MAMMARELLA, ENRIQUE J; CASTELAO, ENRIQUE L.; CARRARA, CARLOS R; RUBIOLO, AMELIA C

Mar del Plata, Buenos Aires, Argentina

Congreso; 5th. Latin American and 3rd. Ibero American Polymer Symposium; 1996

Universidad Nacional de Mar del Plata

The developments in biotechnology are applied in the food industries that use enzymes because of the immobi­lization allows to obtain a better processing system. The enzyme immobilization is useful when high activity and stability of the enzyme in the carrier are reached by simple methods. Moreover, the biocatalyzer production must be economical, versatile, reproducible, and easily implemented.

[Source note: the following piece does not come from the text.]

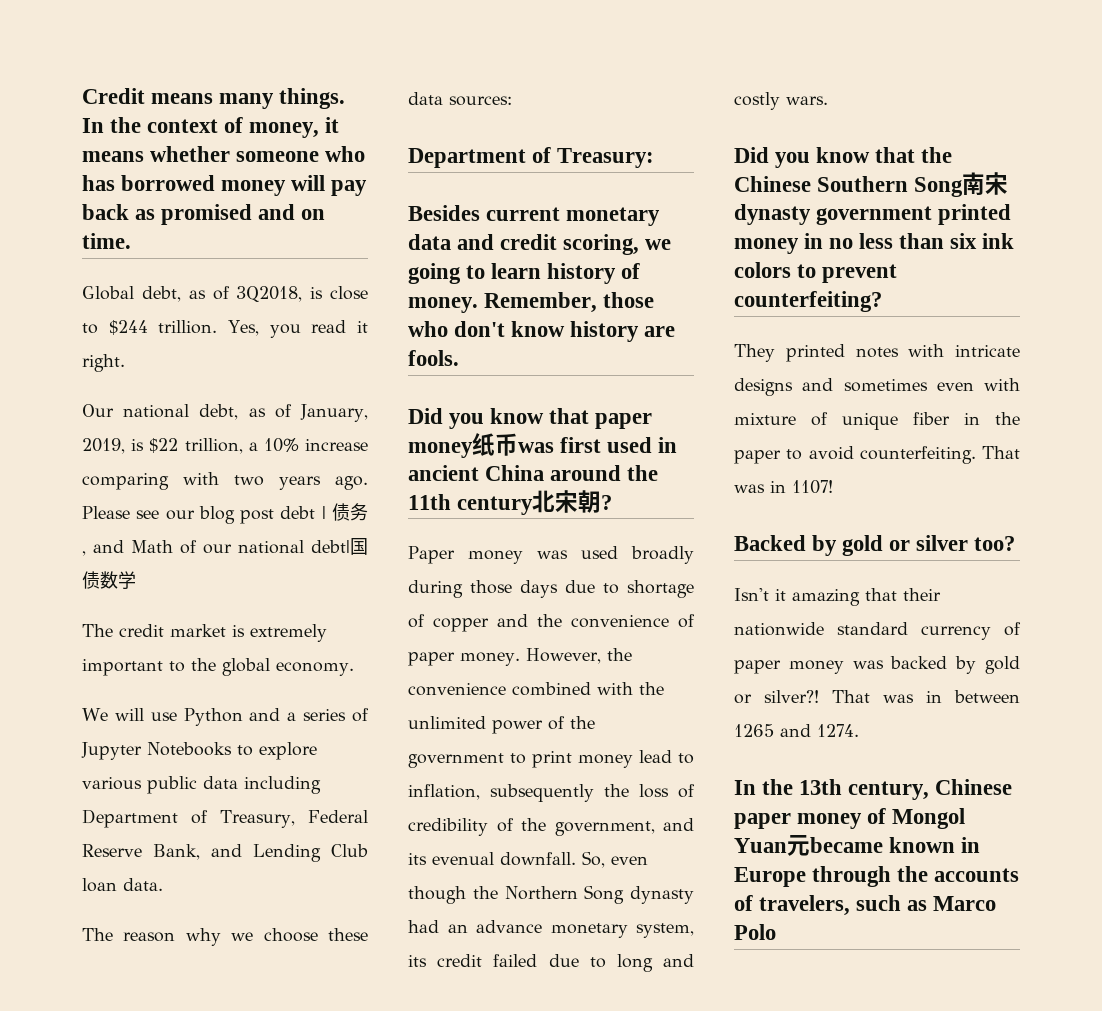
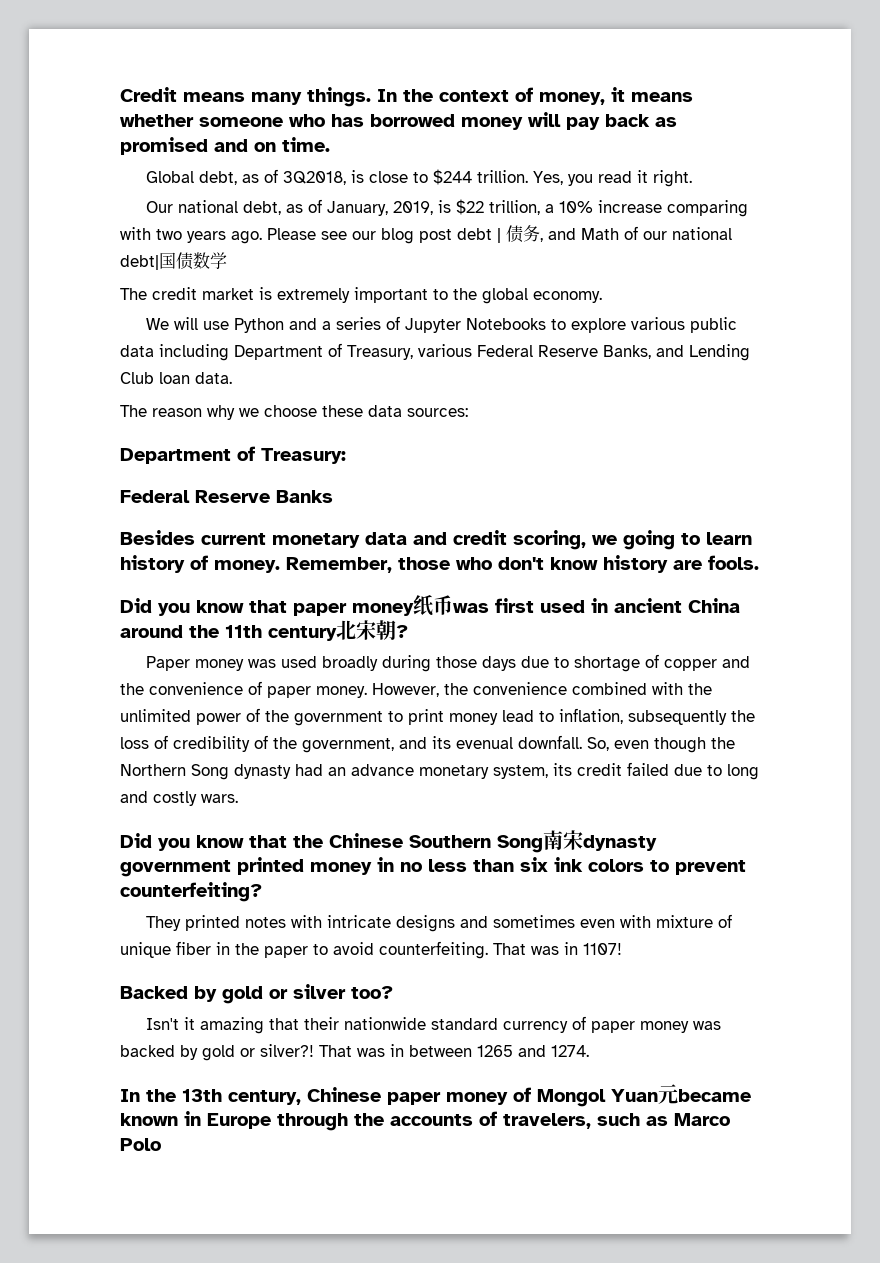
- We will use Python and a series of Jupyter Notebooks to explore various public data including Department of Treasury, Federal Reserve Bank, and Lending Club loan data.
+ We will use Python and a series of Jupyter Notebooks to explore various public data including Department of Treasury, various Federal Reserve Banks, and Lending Club loan data.
+ Federal Reserve Banks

These aspects with the chemical nature and kinetics of the catalyzed reaction, physical and chemical stability of reactants, cost and purity of the desired product, and other important factors are taking into account in the final selection of the procedure. Considering that in food processing, catalyzed reac­tions are produced by enzyme in a medium with possibil­ity of microbial contamination which involve substrates and products of small sizes mixed with other macromole­cules, the entrapment method is appropriate (Bales, 1994). In this technique, the enzyme is entrapped in gels, micro-capsules, fibers, films or membranes. Sodium alginate and k-carrageenan, two polysaccharides present in seaweed, are substances very usually employed in matrix preparations due to the facility to form gels in presence of cations (Anon.,1988) and the possibility to be used in the foods since they are accepted as additive by the Food and Drug Administration regulations. However, the disadvantage of these compounds are their mechani­cal property variations which are modified with the gel structure obtained (Glicksman, 1983). The combination of this hydrocolloids allows to incorporate different cations in the biocatalyzer produc­ing different effects on the enzymes. In general, the Ca++, necessary to form the alginate matrix, is an enzyme inhibitor, while the K+ (Becker and Evans,1969) that produces the carrageenan gel structure, is an enzyme activator which reduces the negative action of Ca++ (Mammarella et al., 1991). The propose of this work was to study the size evolu­tion and the carrier strength with different concentrations of hydrocolloid solutions employed to obtain biocatalyzer beads. Through a statistic technique (Box and Wilson, 1951), the effects of each compound and the combinations of these substances to use in a carrier were determined.A biocatalyzer matrix with appropriate mechanical properties during a reasonable work period for the food industry was defined.